● **Brief**:
What is needed is an exact copy of the entries, with the pictures excluded.

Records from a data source
———

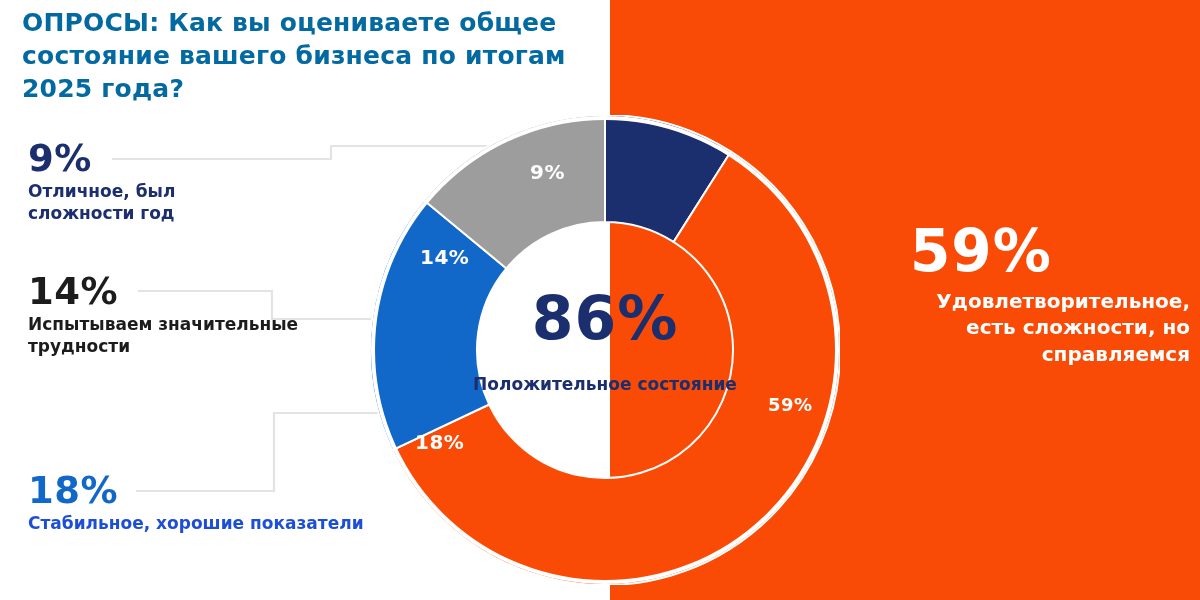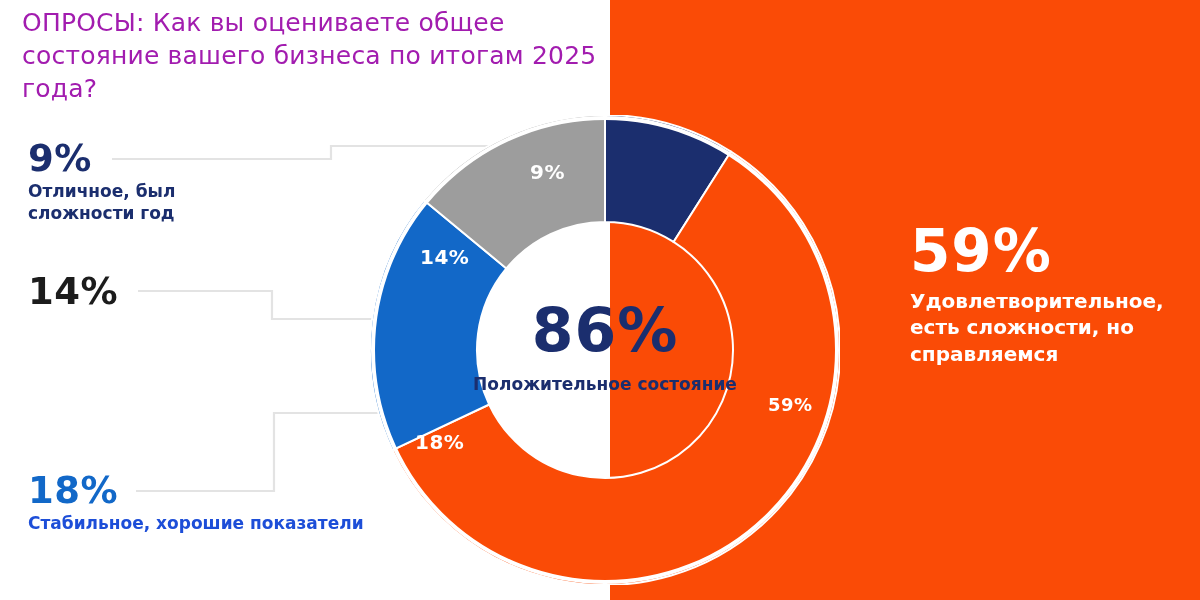--- a/index.html
+++ b/index.html
@@ -28,7 +28,7 @@
   
   .title{
     position:absolute;left:22px;top:6px;width:580px;
-    font-size:25px;font-weight:400;color:#a21caf;
+    font-size:25px;font-weight:700;color:#0369a1;
     line-height:1.32;letter-spacing:0.2px;
     margin:0;
   }

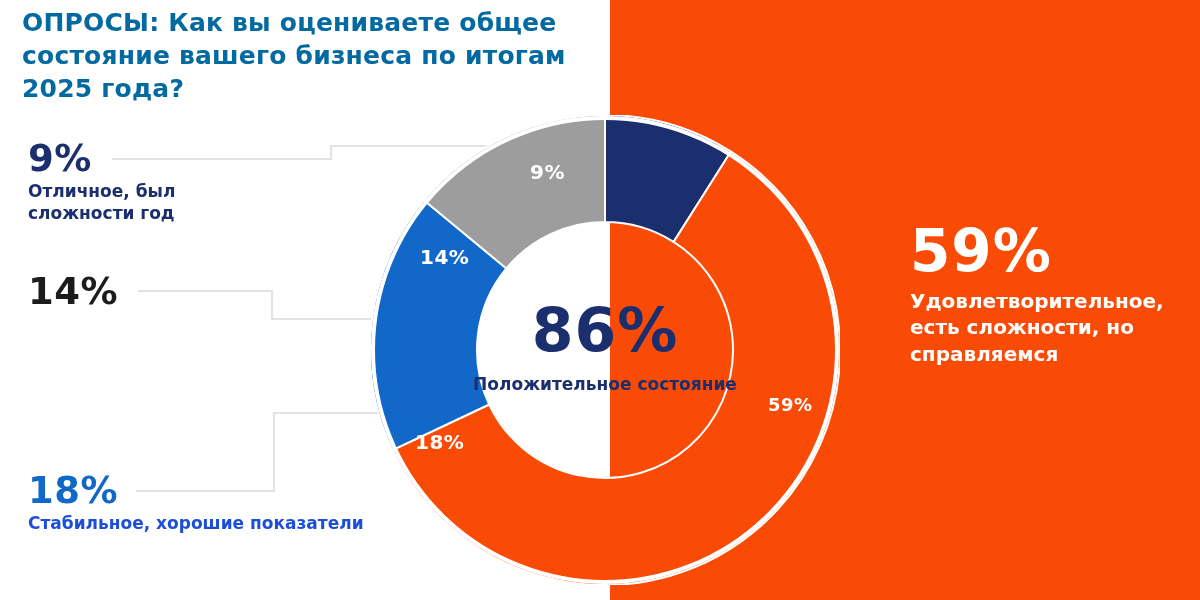--- a/index.html
+++ b/index.html
@@ -23,6 +23,7 @@
   .rp-desc{
     font-size:20px;font-weight:700;color:#ffffff;line-height:1.32;
     margin:0;
+    text-align:right;
   }
 
   

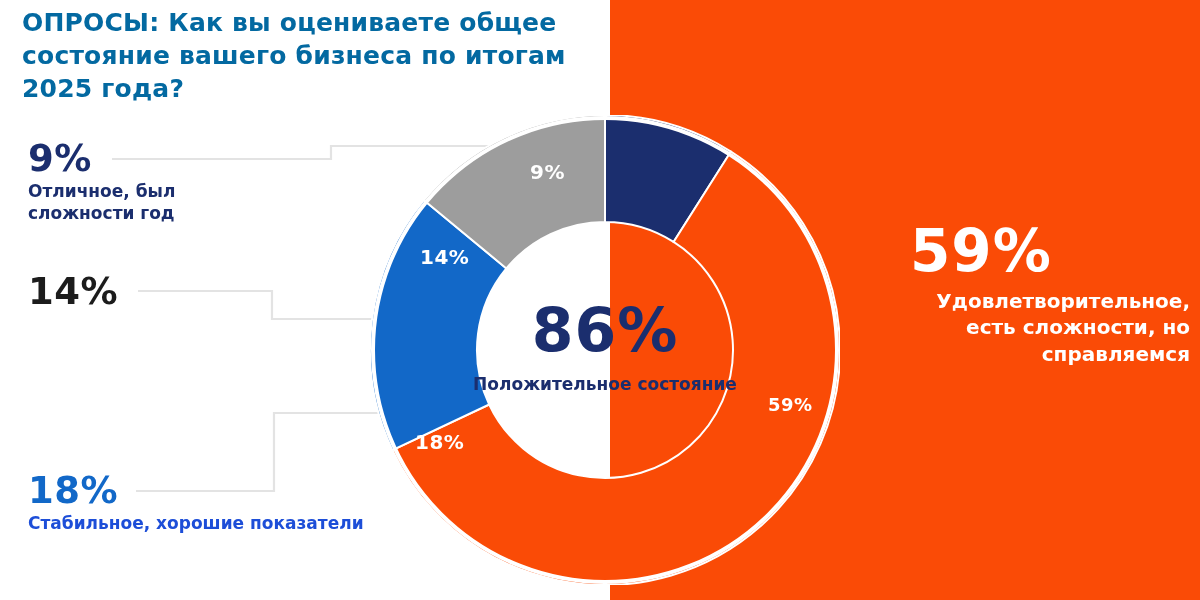--- a/index.html
+++ b/index.html
@@ -115,6 +115,7 @@
 
   <div class="callout callout-14">
     <p class="co-pct">14%</p>
+    <p class="co-desc">Испытываем значительные трудности</p>
   </div>
 
   <div class="callout callout-18">

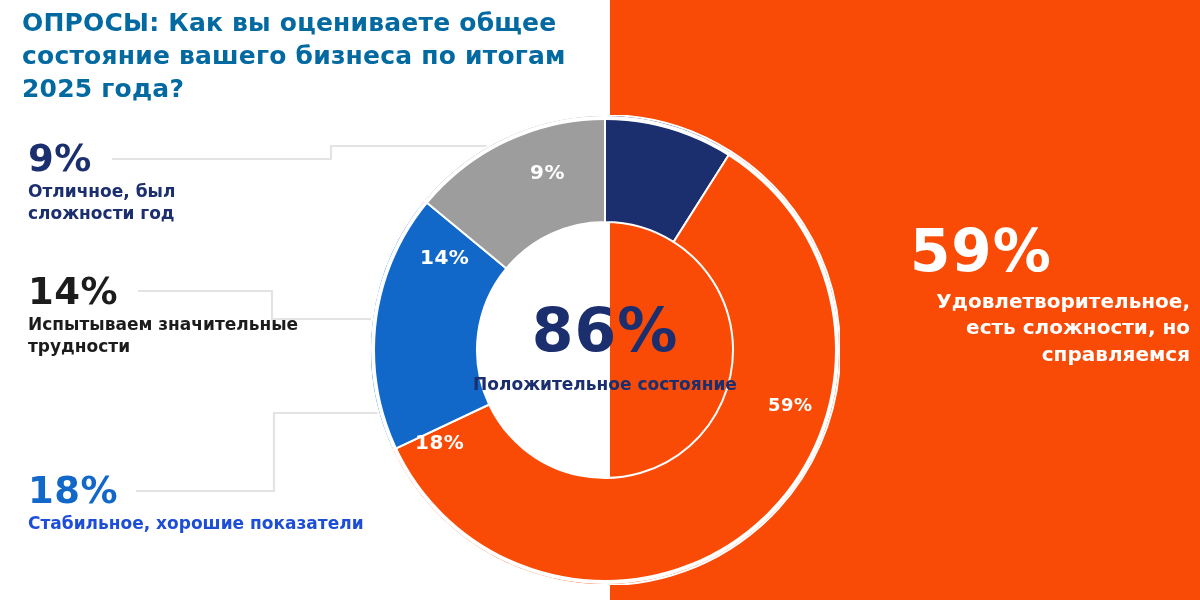--- a/index.html
+++ b/index.html
@@ -73,7 +73,7 @@
   }
   .center-desc{
     font-size:17px;font-weight:700;color:#1b2e6e;line-height:1.25;
-    text-align:left;margin:4px;
+    text-align:left;margin:16px;
   }
 
   .seg-label{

———

● **Answer to the exercise**:
--- a/index.html
+++ b/index.html
@@ -28,7 +28,7 @@
   
   .title{
     position:absolute;left:22px;top:6px;width:580px;
-    font-size:25px;font-weight:400;color:#a21caf;
+    font-size:25px;font-weight:700;color:#0369a1;
     line-height:1.32;letter-spacing:0.2px;
     margin:0;
   }

--- a/index.html
+++ b/index.html
@@ -23,6 +23,7 @@
   .rp-desc{
     font-size:20px;font-weight:700;color:#ffffff;line-height:1.32;
     margin:0;
+    text-align:right;
   }
 
   

--- a/index.html
+++ b/index.html
@@ -115,6 +115,7 @@
 
   <div class="callout callout-14">
     <p class="co-pct">14%</p>
+    <p class="co-desc">Испытываем значительные трудности</p>
   </div>
 
   <div class="callout callout-18">

--- a/index.html
+++ b/index.html
@@ -73,7 +73,7 @@
   }
   .center-desc{
     font-size:17px;font-weight:700;color:#1b2e6e;line-height:1.25;
-    text-align:left;margin:4px;
+    text-align:left;margin:16px;
   }
 
   .seg-label{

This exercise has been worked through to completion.